Webcast archive: Why do people ask for assisted suicide?

This week, we take a deeper look at the most common reasons for requesting assisted suicide.

Webcast archive: Why do people ask for assisted suicide?

In this episode of Euthanasia & Disability, Amy Hasbrouck and Christian Debray discuss:

  • Why do people ask for assisted suicide?

Please note that this text is only a script and that our webcast contains additional commentary.


  • There are many reasons that euthanasia and assisted suicide affect people with disabilities.
  • To find the connection, you only have to look at the reasons given by people who ask for assisted suicide in Oregon.
  • The annual reports on Oregon’s death with dignity program since 1998 show that most of the reasons don’t relate to death, nor pain, but to disability.
  • In order of frequency, the reasons are:
    • Loss of autonomy = 92%
    • Less able to participate in activities they enjoyed = 89%
    • Perceived loss of dignity = 79%
    • Loss of control over bodily functions = 50%
    • Fear of becoming a burden = 40%
    • Fear of pain, or actual pain = 25%
    • Financial concerns = 3%
  • The majority of these problems are directly related to discrimination against people with disabilities, and they can be dealt with through changes in attitudes and how services are delivered.

Loss of autonomy

  • When a person becomes disabled, she runs into barriers everywhere, and she needs help with many everyday tasks, partly because of the barriers, and partly because of her own functional limitations.
  • It’s very likely that she will end up in a long-term care facility, where her physical functions are controlled from morning to night.
  • To get home modifications to remove barriers is very difficult. It can take years to get to the top of the waiting lists for ramps and other home adaptations.
  • Usually a person has no choice in who will help with personal care.
  • If a person has needs that fall outside the norm, it’s hard to teach aides the correct method.
  • But there are other ways to do this.
    • If society redirected funds toward home care, that would save money and increase individual autonomy.
    • If each person received funds to hire her own aides, that she trained, supervised and even fired, if necessary, that person would probably retain a feeling of autonomy and control in her life.
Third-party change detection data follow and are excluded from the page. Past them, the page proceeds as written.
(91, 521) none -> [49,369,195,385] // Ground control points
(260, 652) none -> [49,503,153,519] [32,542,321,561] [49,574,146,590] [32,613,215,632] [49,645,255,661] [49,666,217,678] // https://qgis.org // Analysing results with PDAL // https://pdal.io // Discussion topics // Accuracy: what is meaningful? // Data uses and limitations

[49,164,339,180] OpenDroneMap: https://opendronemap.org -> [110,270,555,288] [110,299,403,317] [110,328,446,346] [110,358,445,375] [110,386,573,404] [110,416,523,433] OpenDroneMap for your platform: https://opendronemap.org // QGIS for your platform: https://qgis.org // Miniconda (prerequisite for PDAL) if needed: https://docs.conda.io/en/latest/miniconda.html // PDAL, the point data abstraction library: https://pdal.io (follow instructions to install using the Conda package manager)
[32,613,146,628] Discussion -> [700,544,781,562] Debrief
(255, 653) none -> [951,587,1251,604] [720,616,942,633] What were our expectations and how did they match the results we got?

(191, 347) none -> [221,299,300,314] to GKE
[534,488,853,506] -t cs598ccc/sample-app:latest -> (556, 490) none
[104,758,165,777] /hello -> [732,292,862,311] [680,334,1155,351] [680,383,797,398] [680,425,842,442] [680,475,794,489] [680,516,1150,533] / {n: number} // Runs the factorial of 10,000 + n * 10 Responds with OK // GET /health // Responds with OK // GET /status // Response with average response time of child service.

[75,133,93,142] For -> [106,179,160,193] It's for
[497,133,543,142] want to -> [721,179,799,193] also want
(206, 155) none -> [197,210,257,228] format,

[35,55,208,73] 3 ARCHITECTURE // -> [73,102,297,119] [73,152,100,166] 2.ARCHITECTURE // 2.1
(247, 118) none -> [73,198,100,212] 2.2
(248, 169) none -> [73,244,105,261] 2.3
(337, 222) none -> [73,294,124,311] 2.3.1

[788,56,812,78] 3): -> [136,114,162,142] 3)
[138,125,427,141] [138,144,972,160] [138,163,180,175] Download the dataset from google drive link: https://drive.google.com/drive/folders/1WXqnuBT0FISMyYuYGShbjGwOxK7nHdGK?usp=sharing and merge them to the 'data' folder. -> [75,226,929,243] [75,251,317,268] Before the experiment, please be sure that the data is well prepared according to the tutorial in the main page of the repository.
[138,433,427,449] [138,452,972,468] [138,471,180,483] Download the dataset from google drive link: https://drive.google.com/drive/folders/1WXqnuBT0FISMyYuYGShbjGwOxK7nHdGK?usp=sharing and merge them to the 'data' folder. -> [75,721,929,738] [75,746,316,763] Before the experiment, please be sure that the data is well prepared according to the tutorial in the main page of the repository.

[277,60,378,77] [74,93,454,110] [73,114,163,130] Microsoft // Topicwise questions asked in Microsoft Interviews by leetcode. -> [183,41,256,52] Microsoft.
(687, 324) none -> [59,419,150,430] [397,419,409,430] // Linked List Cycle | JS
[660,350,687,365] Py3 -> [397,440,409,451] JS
Less able to participate in activities

  • The loss of physical capacity or an illness often brings a loss of energy. But it’s rare that an activity cannot be adapted to allow a disabled person to partake.  These adaptations are usually simple, cheap and very clever.  Where there’s a will, there’s a way.”

Perceived loss of dignity

  • This fear is related to a mania that begin during the Victorian era to hide bodily functions, which is especially strong in Britain and North America.
  • Though these cleanliness standards have helped to eliminate many diseases, they’ve also created a terror of all signs of our humanity.
  • This, in turn, has caused people to be ashamed of the normal phases of life where we all lose this artificial, rigid control of our bodies.
  • Capitalism to the rescue! Companies selling urinary incontinence products are doing everything possible to normalize urinary leaks.

Fear of becoming a burden

  • Governments, in doing everything to lower spending on people with disabilities, have relied heavily on the idea that the family caregiver is the “natural” order of things.
  • Family members (usually women) are obliged to provide personal care to disabled people, free of charge.
  • If there were respite services and supports to allow the caregiver to work, sleep and rest, and income guarantees, it might work, for some people.
  • But these support services are inadequate at best for family caregivers, which can sometimes lead to abuse and neglect of disabled people.
  • In addition, sometimes the “natural” role of caregiver is not “natural” at all under the circumstances.
    • For example, it’s not appropriate to expect an adolescent boy to help his single mother with toileting.
    • Nor is it appropriate to expect a woman to submit to abuse by her husband because he’s the only one available to provide personal care.
  • A person with a disability should have funds to hire and pay her own personal assistant.


  • Supporters of assisted suicide and euthanasia say they are necessary to prevent people dying in horrible pain.
  • They remind their audiences of family or friends who have died screaming.
  • But this doesn’t square with the low rank held by “pain” on the list of reasons, especially since it includes the fear of pain.
  • In fact, palliative care can eliminate physical symptoms in 95% of cases.
  • When people talk about “suffering” they mostly mean grief, loss of status in society, and the belief that they have less value as ill or disabled people.
  • When a person dies in pain, it’s not a problem with medical science, it’s a problem of medical practice.
  • Doctors receive little training in pain management, and they’re not oriented toward palliative care.
  • They don’t want to prescribe opiates, for fear of causing addiction.
  • Families are reluctant to question doctors, for fear of antagonizing the medical staff and of being labeled as “troublemakers.”

All that to say…

  • The problems named by people who ask for assisted suicide and euthanasia are linked to disability, and they have already been solved by disability rights activists. The solutions must be fully implemented by governments and by society in general in order to prevent the conditions that cause requests for assisted suicide.